The next morning, I entered the coffee shop and ordered my drink before sitting beside him. I had been up all of the previous night reading newspapers, so I could fully 'read between the lines'. Before I knew it, it was five a.m. and I had to go to work in a few hours. Fuck my life, sometimes, just doesn't cut it.

"Good morning," I said wearily. I could tell that I looked like a mess and that the bags under my eyes were good indicators of lack of sleep. I probably looked like utter hell, but Inuyasha just rolled his eyes at me.

"As if. Have a good sleep?"

I glared at him.

"You know," Inuyasha said suddenly, putting the newspaper down. "You never told me your name."

"It's Kagome," I said, confused. His tone at the time had been so soft I almost thought I was with a different person. Usually, big macho Inuyasha spoke only in a very rough manner but at that moment in time, he was almost a completely different person. "And yours?"

By the end of the day, I had learned that the mayor was objecting to the accusations against him for taking special bonuses, and that the writer of the article clearly disagreed with his statement. Why? It was between the lines.

"Step two," Inuyasha started. "Look for double meanings, double standards and hints of sarcasm." All of those little factors were ways to tell what the writer really felt on a certain subject.

It was almost time for my transit to arrive, so I gave a small smile and took the copy of the day's newspaper with me. I was just about to leave when an urge hit me. "Um," I murmured, looking at Inuyasha. His eyes were so beautiful that in a second, I realized my mistake. I started to walk away.

"What were you going to say?" his voice called out to me.

I stopped and turned. I didn't know why, especially since the thought had been stupid, unthinkable, and embarrassing. But I did turn around and I found him standing right in front of me. His hard features stared down at me and I realized that his face looked to be in a permanent scowl. "Nothing," I answered quickly.

"You're lying."

"Well, duh," I sighed, knowing that I had to voice my thought. I remember how angry with myself I was for stopping when he called. "Do you want to...trade numbers? I've been reading the paper..." And the rest came out in a blob so incoherent I was surprised he understood me at all. I told him about the fact I had been reading the newspaper every night to practice and that sometimes I wasn't sure and that if I could call and ask him...

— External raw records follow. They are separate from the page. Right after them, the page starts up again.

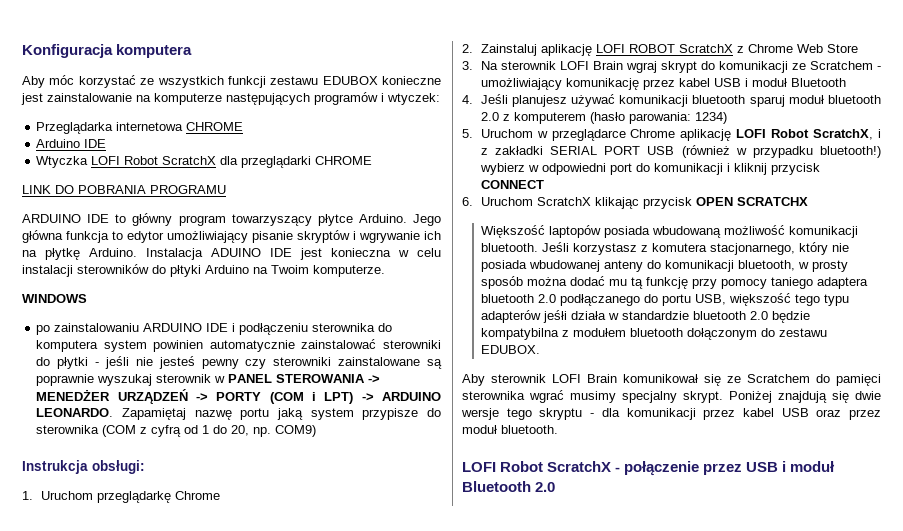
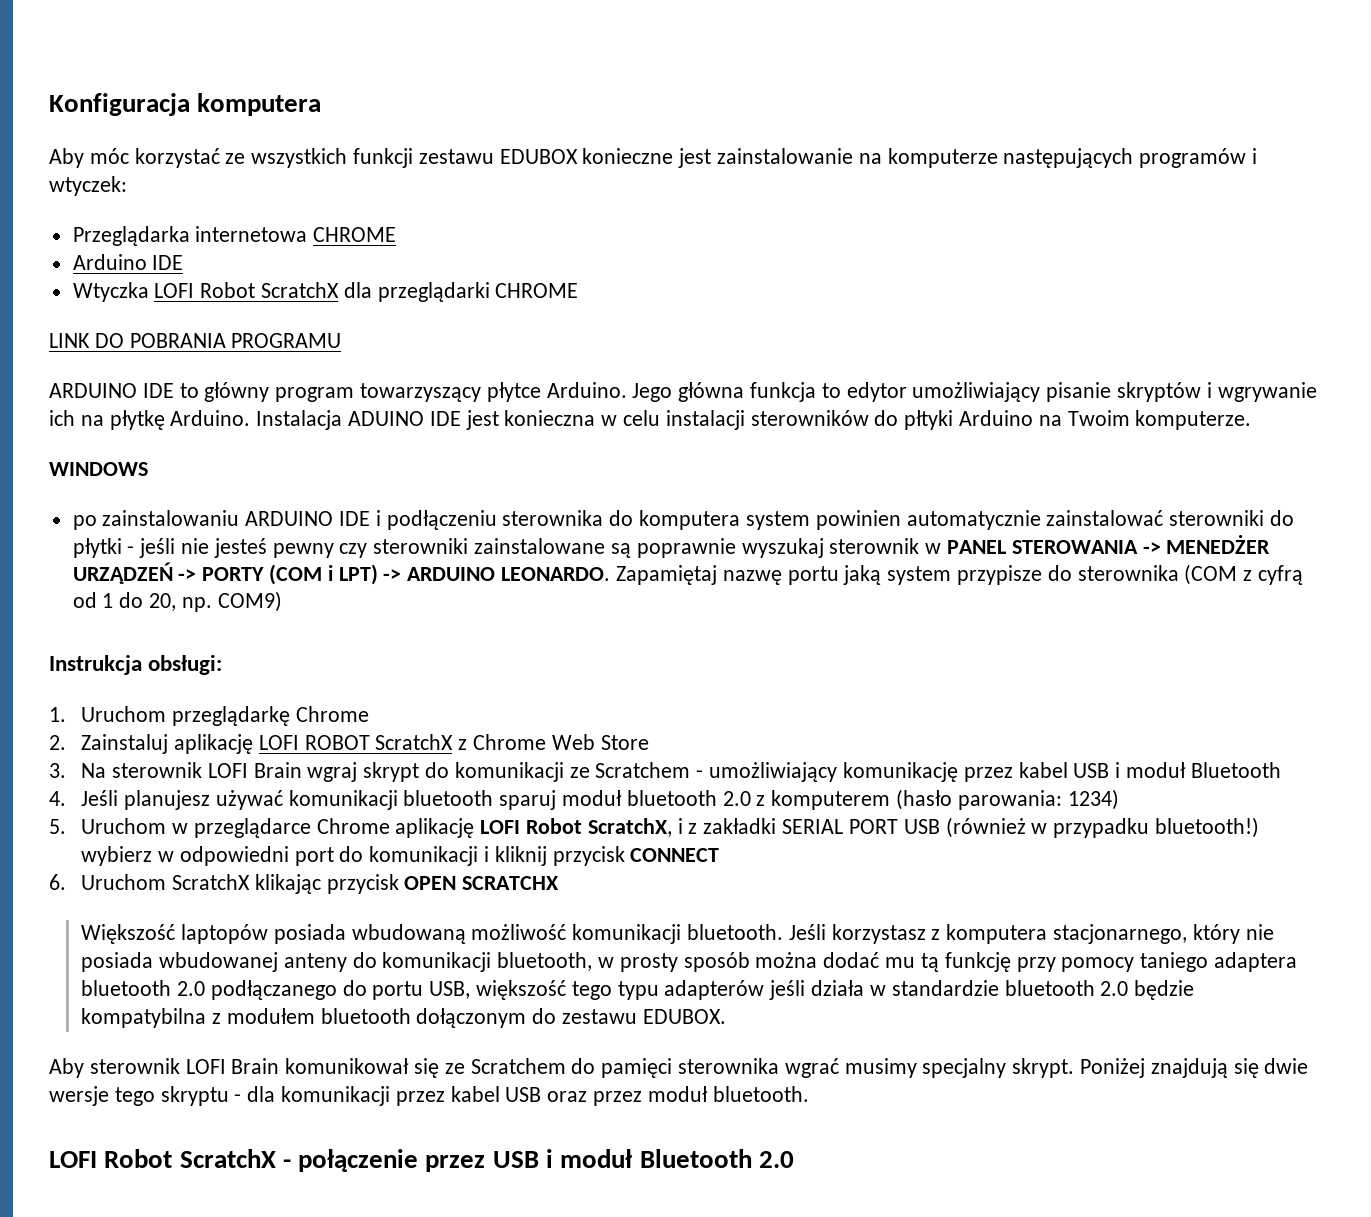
[651,243,707,252] komutera -> [946,924,1048,944] komputera
[542,310,567,323] jeśłi -> [769,980,806,1000] jeśli

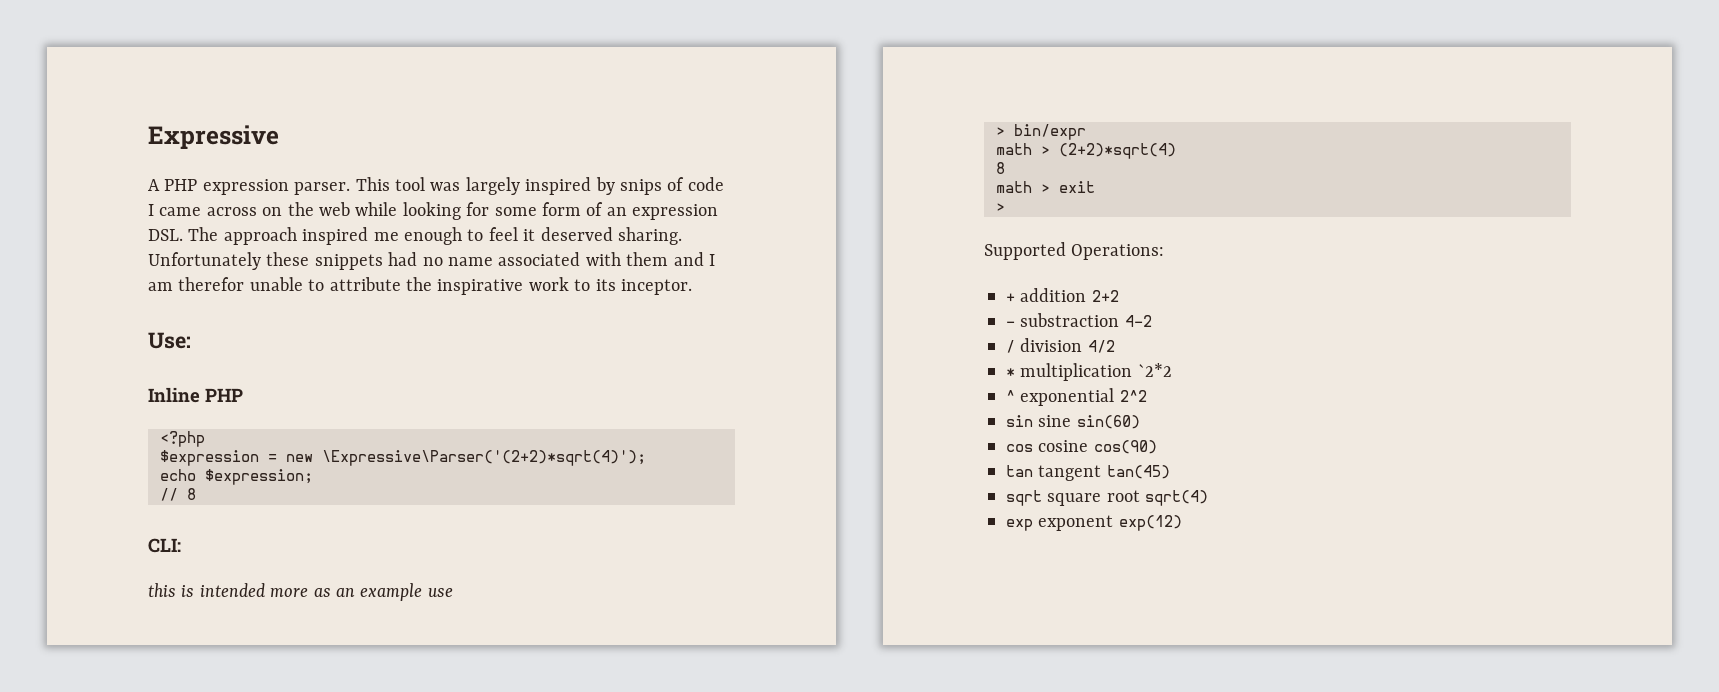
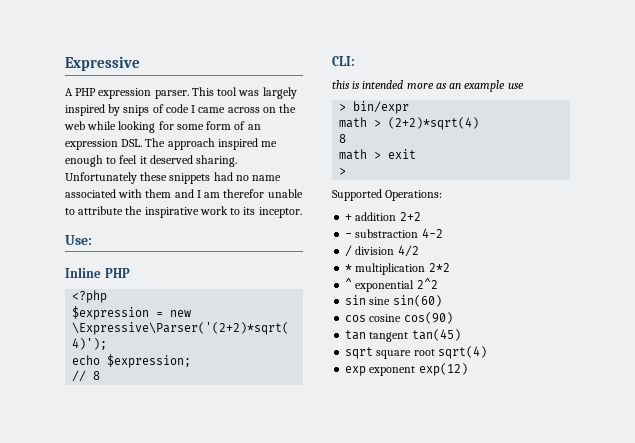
[1137,363,1172,377] `2*2 -> [428,263,450,272] 2*2

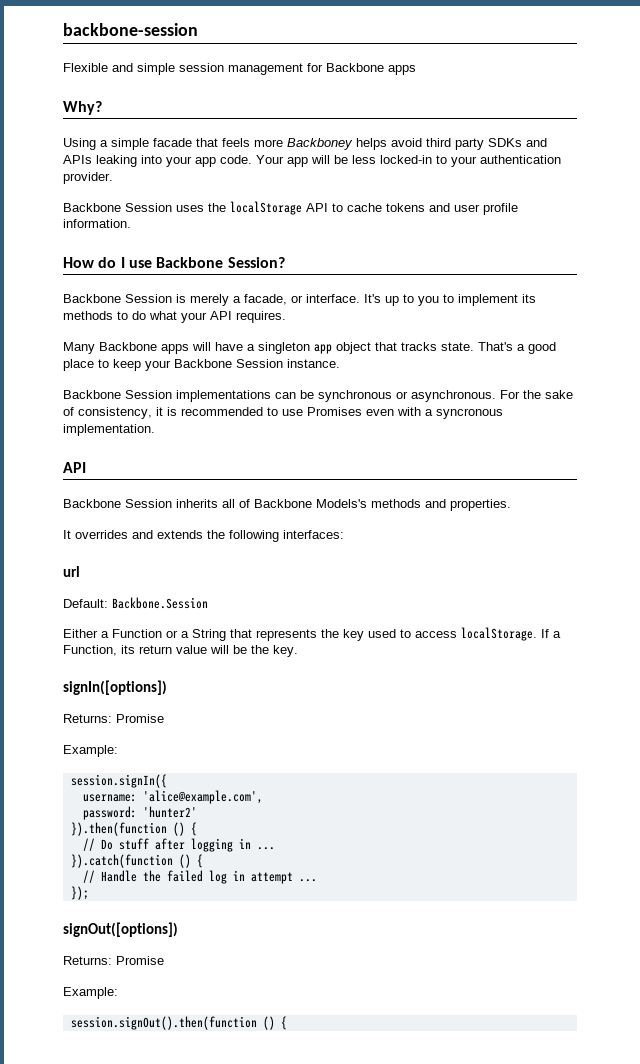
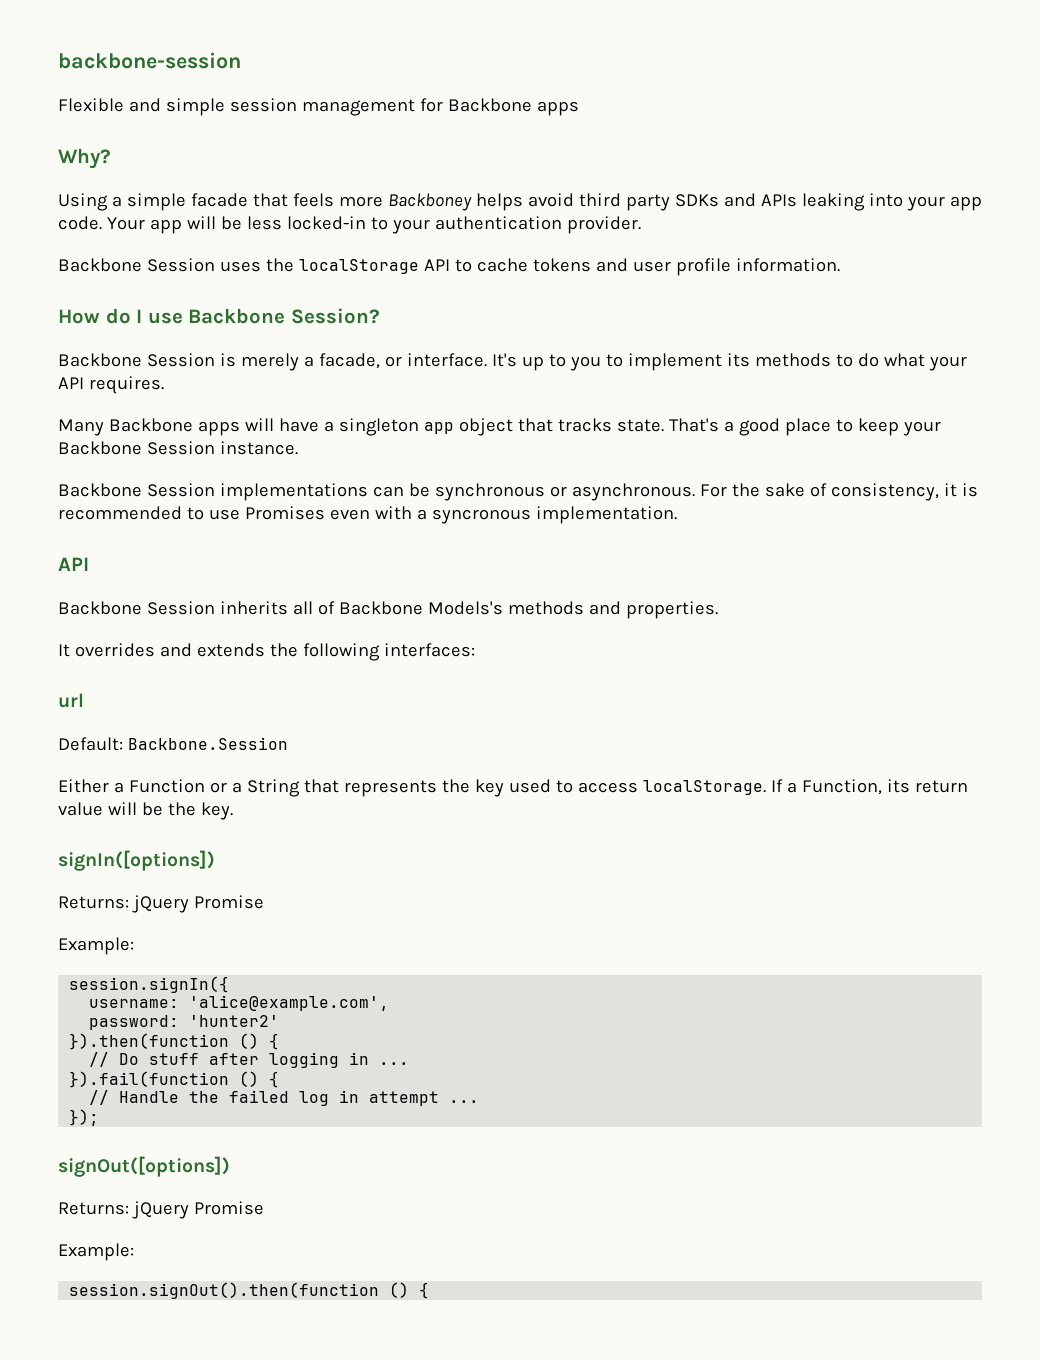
(112, 718) none -> [131,895,189,913] jQuery
[70,854,173,868] }).catch(function -> [69,1071,230,1088] }).fail(function
(112, 960) none -> [131,1201,189,1219] jQuery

He laughed. He actually laughed! He took out a business card and handed it to me, tapping the spot where the cell phone number was. "Call me anytime you want." Hurriedly, I wrote down my cell number when he asked for mine, never once looking at his face.

I was so flustered, I ran out of the shop like it was a bomb about to explode.

Classy, I know.

That night, I was attempting to read the newspaper – only I couldn't. All I was thinking about was this stupid guy I kept seeing in a little café, and how he interested me in more ways than one. Who knew that curiosity over someone's habits would be such a life changer?

Just before I was going to put the newspaper away and give up, my cell phone rang. Checking the time, I saw it was ten at night. I didn't know who would be calling, and my caller ID picked up just a number.

"Hello?"

It was Inuyasha.

At first, the conversation was about the newspaper. I'll admit – I lied through most of that part, only because I hadn't read a thing since I booted it out of the coffee shop that morning. But then suddenly, it changed. It wasn't just about reading between the lines, it was about me.

"Single?" he asked casually.

"Is it really that obvious?" I asked dryly. How pathetic my life was turning! I had become obsessed with reading between the lines of newspaper articles and the mysterious man behind it all.

"Well, you never once talk on the phone there for the whole thirty minutes that you wait. And usually, I would think that you would call a boyfriend or something like that."

"What if I'm married and I just left my cozy bed with him to go to work?"

Inuyasha scoffed and I could practically see the frown on his face. "What kind of man sleeps longer than his woman?"

I could go into the sexist lecture I gave him, but I'll spare you the details. In the end, I'm not sure if I won. Maybe, but I'm pretty sure I got distracted by something else he said and the conversation just happened to change.

"Well good night then," I said, yawning at midnight after a two hour phone conversation – the longest conversation I'd had with a non-familial male in my entire lifetime.

"Good night Kagome. Sweet dreams." At first, that little statement startled me.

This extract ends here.